> _WHAT THE TASK REQUIRES_
Find every line in the records below that contains the word "padding", and copy each such line.

=====

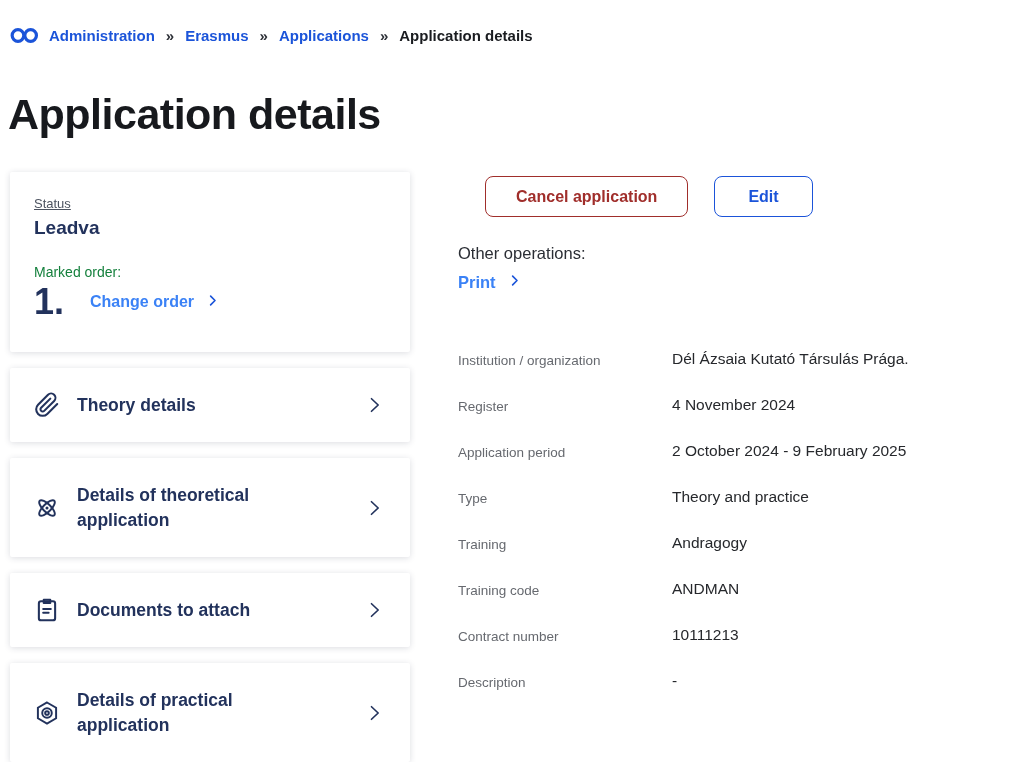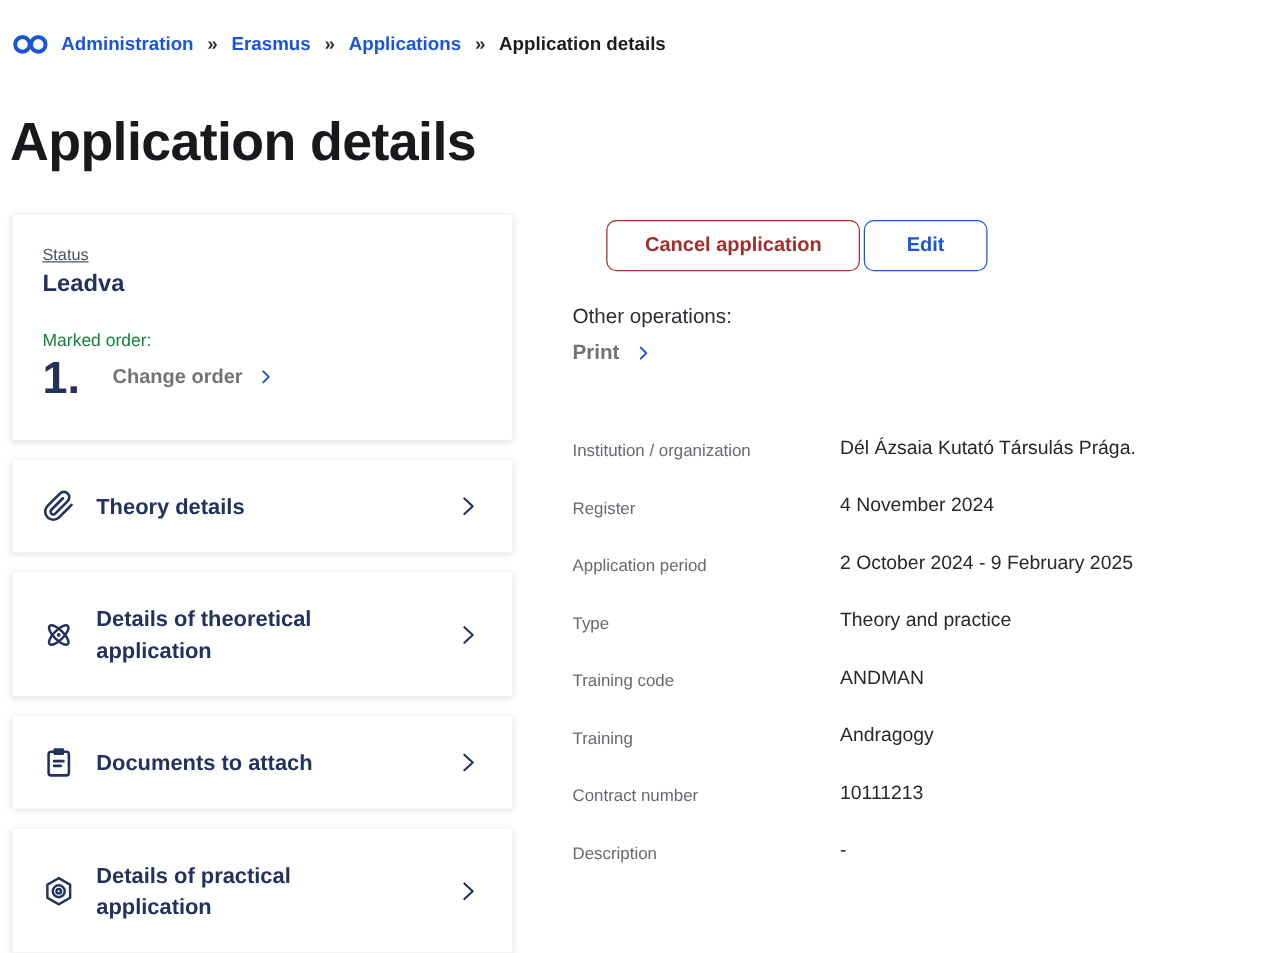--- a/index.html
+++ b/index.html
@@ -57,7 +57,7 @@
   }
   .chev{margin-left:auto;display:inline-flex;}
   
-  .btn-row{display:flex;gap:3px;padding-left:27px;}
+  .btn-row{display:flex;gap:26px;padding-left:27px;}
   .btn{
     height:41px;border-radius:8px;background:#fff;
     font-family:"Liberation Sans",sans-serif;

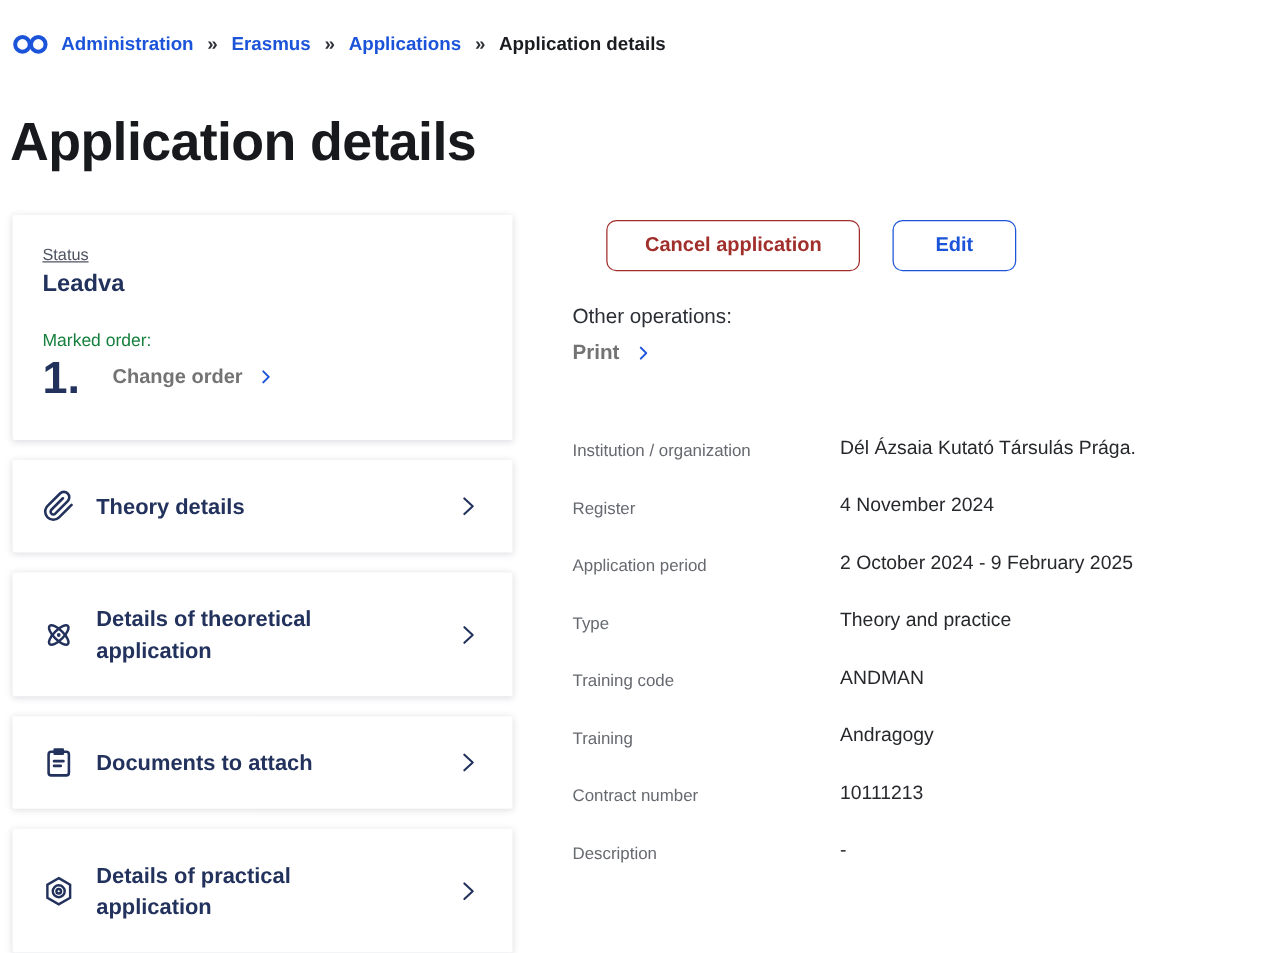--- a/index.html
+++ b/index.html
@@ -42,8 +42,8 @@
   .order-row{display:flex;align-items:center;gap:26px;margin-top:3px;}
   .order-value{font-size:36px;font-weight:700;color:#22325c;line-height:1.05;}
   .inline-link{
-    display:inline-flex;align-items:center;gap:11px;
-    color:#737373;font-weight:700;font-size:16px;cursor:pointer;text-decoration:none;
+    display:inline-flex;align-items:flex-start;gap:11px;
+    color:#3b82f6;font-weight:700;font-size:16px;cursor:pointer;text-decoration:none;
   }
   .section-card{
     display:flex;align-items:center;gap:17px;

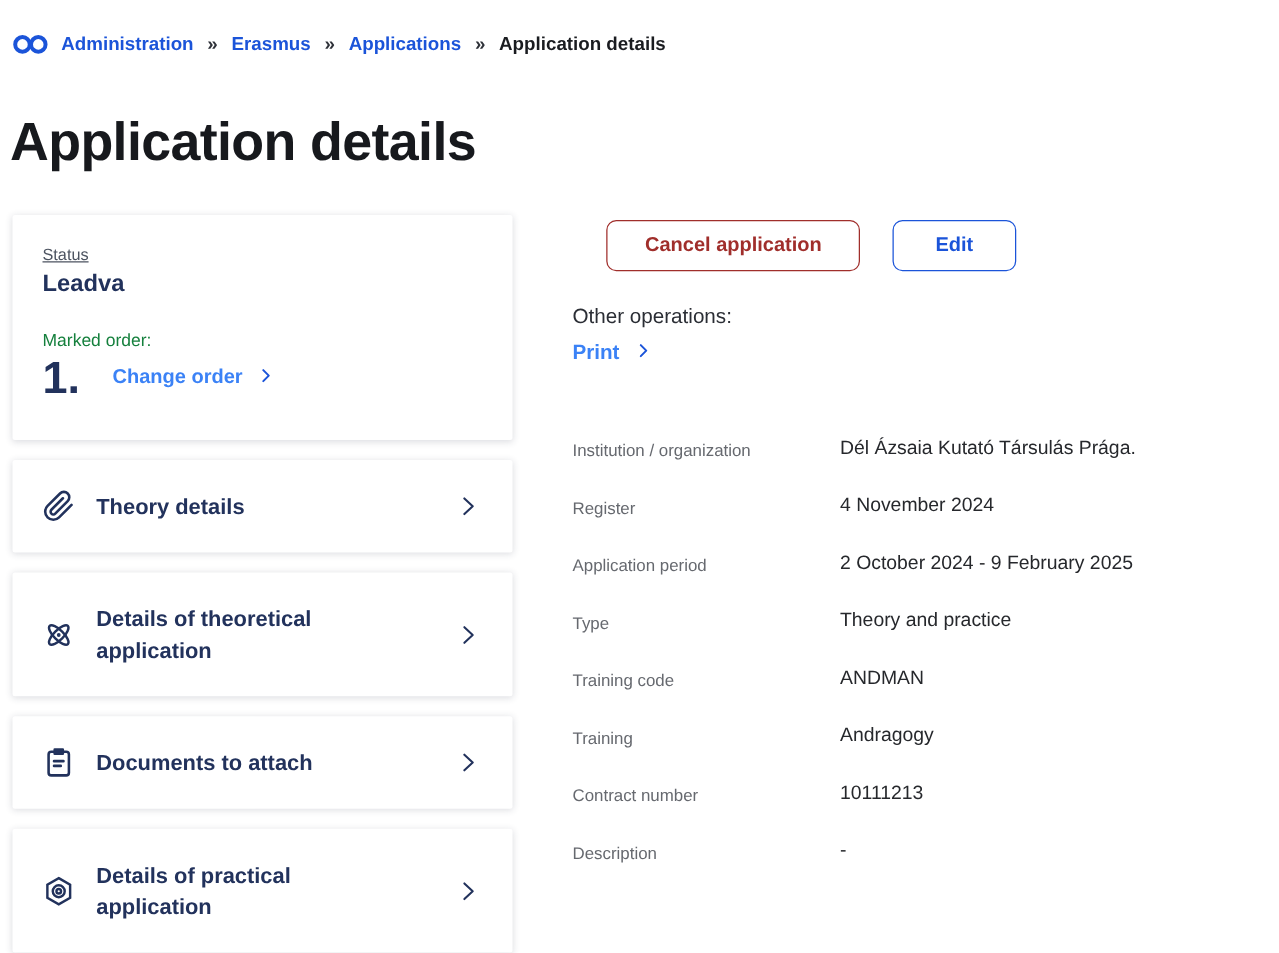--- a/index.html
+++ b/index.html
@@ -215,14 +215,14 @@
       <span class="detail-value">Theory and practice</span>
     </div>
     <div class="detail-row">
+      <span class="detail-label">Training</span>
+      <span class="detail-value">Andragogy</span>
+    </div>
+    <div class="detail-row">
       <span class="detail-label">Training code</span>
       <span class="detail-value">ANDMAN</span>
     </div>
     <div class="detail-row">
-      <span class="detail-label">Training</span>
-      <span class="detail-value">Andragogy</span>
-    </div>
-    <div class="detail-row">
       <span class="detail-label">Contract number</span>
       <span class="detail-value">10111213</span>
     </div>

=====

> _EXERCISE RESULT_
-  .btn-row{display:flex;gap:3px;padding-left:27px;}
+  .btn-row{display:flex;gap:26px;padding-left:27px;}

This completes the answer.